## YOUR GOAL
Only the closing portion of the entries is to be reproduced: the line containing "KIT CALAIX TECHNO" through the very last line, exactly as written.

Version comparison data
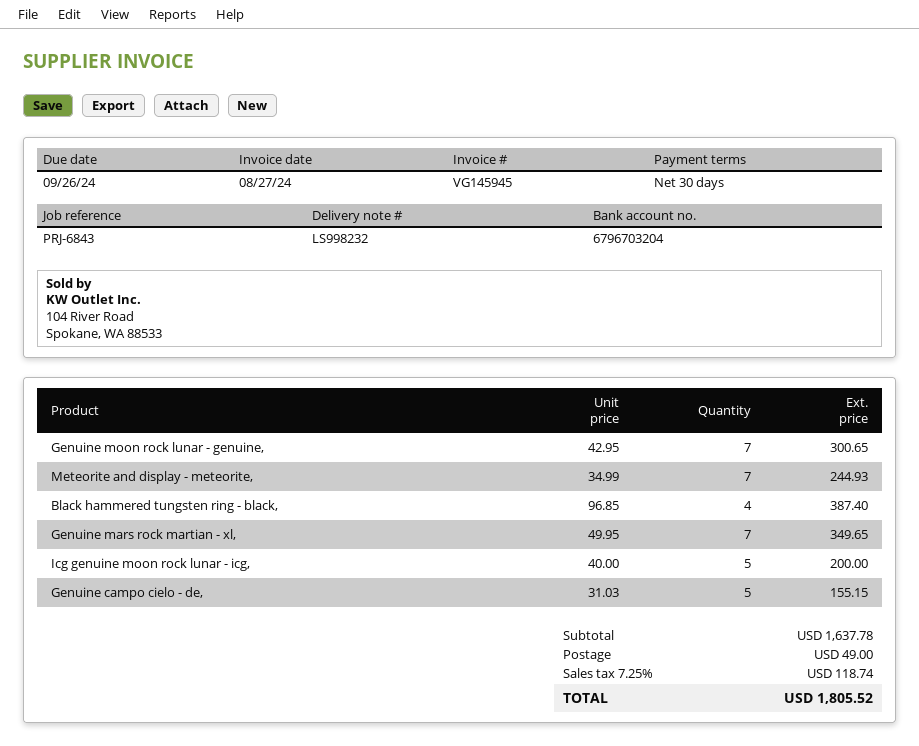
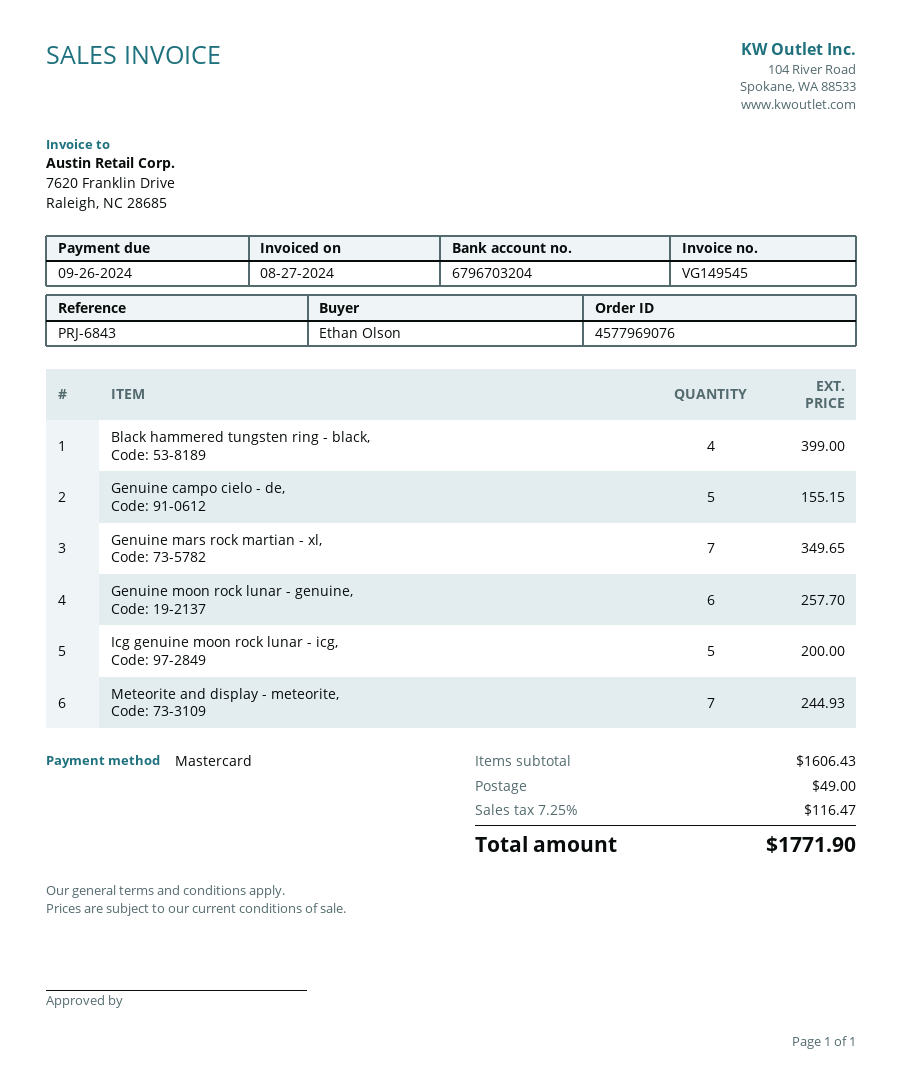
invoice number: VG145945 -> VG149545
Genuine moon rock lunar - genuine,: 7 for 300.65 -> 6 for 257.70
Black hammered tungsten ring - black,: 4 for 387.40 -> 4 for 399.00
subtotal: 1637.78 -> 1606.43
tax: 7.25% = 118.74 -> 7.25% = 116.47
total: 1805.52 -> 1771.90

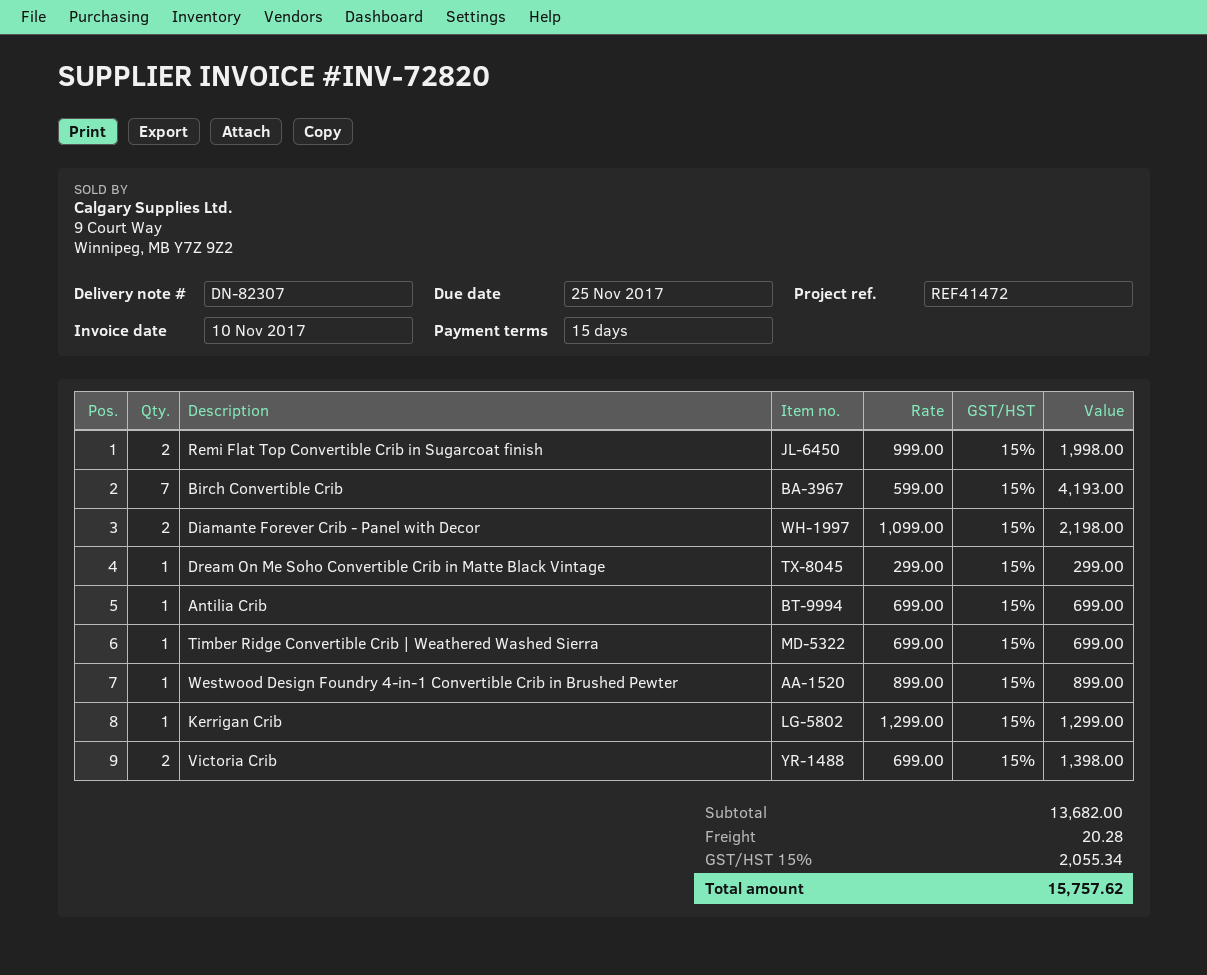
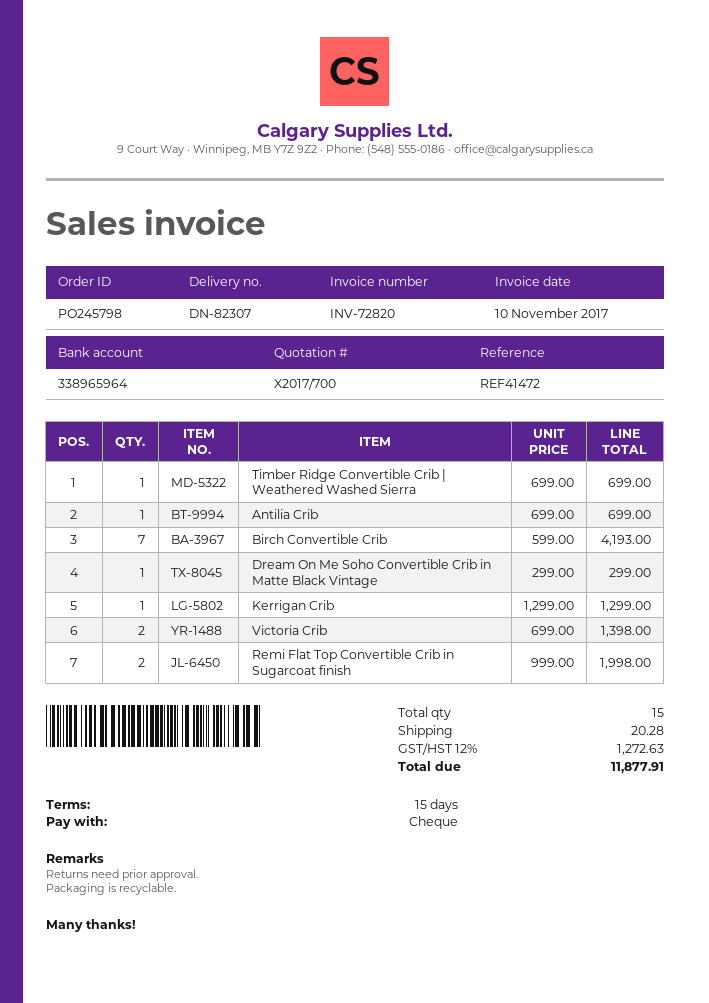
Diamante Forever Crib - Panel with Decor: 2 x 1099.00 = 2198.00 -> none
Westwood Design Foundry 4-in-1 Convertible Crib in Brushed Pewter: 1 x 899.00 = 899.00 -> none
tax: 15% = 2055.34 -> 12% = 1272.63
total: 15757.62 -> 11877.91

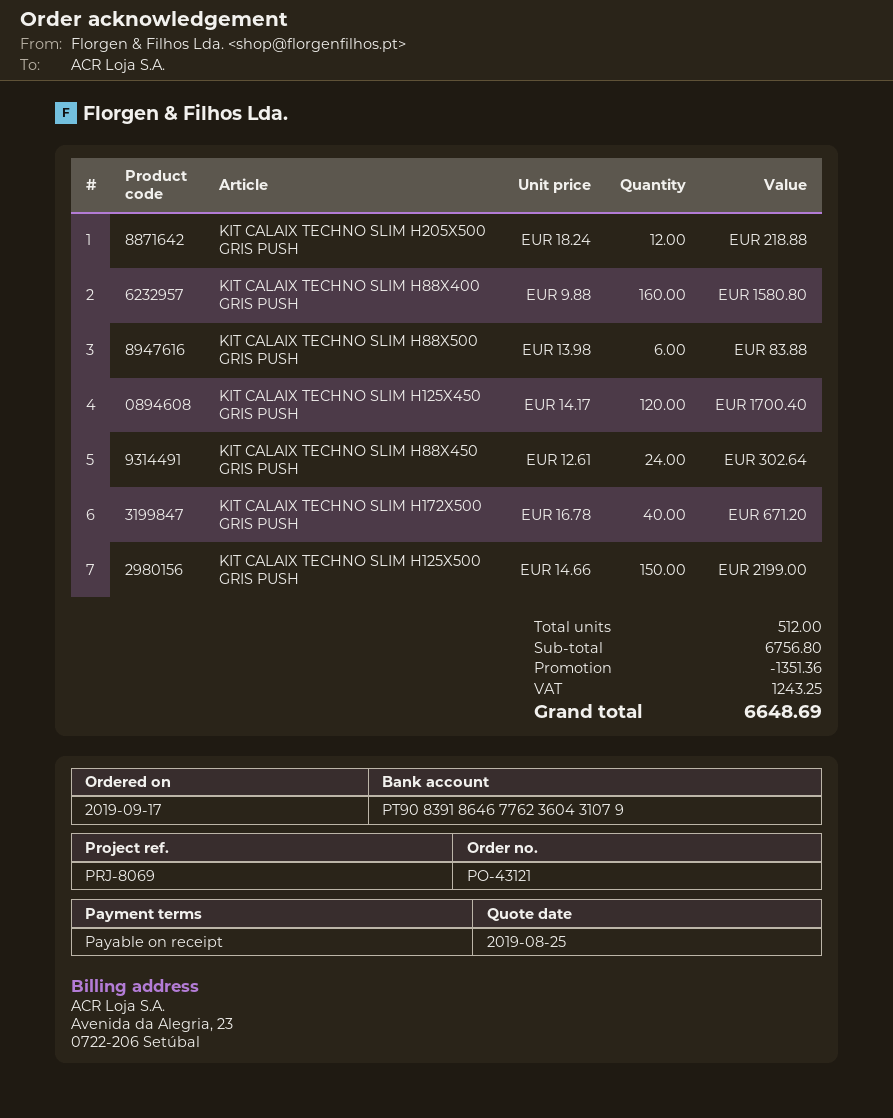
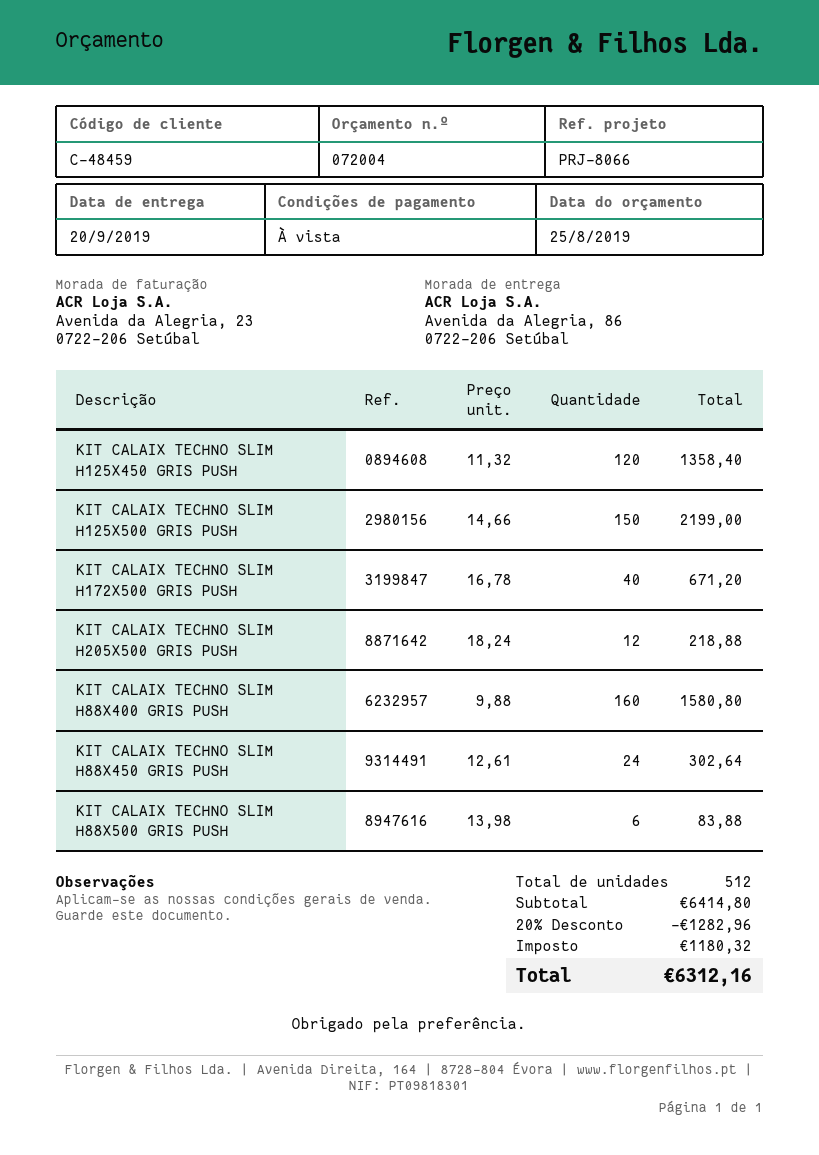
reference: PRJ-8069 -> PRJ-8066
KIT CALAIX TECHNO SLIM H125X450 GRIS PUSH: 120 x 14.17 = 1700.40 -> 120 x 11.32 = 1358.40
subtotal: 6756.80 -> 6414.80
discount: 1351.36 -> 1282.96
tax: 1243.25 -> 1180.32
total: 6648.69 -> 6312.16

## WRITTEN ANSWER
KIT CALAIX TECHNO SLIM H125X450 GRIS PUSH: 120 x 14.17 = 1700.40 -> 120 x 11.32 = 1358.40
subtotal: 6756.80 -> 6414.80
discount: 1351.36 -> 1282.96
tax: 1243.25 -> 1180.32
total: 6648.69 -> 6312.16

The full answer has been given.